Among the records that follow, find the line with "equation (9), this" and the line with "- In order to". Set down those lines and all lines between them exactly, without adding anything.

Change detection data:
------------------------------------------------

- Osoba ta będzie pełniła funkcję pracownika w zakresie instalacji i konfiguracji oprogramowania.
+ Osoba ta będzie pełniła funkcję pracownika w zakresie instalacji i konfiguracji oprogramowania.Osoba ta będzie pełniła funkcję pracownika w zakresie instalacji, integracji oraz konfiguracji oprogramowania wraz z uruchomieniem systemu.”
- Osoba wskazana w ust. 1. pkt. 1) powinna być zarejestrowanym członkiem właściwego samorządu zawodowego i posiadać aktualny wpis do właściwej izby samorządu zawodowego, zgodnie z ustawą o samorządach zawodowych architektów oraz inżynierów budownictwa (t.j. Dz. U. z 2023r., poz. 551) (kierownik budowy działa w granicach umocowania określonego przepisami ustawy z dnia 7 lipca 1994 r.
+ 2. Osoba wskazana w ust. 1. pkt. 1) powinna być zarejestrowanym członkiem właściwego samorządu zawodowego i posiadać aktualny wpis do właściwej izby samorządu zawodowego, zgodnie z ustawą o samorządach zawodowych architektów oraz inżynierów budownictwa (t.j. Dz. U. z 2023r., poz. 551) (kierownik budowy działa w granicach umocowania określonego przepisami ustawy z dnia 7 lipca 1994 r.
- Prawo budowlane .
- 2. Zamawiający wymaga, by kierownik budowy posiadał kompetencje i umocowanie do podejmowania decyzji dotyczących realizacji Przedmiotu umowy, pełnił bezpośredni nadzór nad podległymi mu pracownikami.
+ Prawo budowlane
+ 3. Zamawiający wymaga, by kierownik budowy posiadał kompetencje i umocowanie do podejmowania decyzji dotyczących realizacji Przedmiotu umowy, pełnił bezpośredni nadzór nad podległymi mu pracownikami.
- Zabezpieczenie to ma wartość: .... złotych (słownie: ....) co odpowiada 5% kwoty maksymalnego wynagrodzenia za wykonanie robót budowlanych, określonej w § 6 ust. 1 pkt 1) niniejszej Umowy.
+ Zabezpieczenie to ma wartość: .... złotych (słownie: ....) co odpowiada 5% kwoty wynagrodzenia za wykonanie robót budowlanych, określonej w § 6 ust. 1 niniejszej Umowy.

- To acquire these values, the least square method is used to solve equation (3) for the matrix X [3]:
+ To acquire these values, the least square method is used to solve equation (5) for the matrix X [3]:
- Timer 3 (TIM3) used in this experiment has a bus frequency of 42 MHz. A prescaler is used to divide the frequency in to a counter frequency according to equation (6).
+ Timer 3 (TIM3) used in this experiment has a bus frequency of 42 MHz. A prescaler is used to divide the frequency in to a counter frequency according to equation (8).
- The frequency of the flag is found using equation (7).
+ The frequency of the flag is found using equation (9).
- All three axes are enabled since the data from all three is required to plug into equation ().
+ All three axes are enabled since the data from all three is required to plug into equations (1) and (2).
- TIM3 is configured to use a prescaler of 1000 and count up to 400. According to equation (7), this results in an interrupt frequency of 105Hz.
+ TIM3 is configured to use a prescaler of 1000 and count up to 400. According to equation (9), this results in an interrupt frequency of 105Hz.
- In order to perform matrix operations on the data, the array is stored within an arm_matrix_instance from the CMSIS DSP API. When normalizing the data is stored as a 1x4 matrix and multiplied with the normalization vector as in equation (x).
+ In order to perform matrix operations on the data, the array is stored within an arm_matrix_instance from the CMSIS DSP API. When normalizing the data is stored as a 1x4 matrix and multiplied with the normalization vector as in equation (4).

------------------------------------------------

(Response)
+ TIM3 is configured to use a prescaler of 1000 and count up to 400. According to equation (9), this results in an interrupt frequency of 105Hz.
- In order to perform matrix operations on the data, the array is stored within an arm_matrix_instance from the CMSIS DSP API. When normalizing the data is stored as a 1x4 matrix and multiplied with the normalization vector as in equation (x).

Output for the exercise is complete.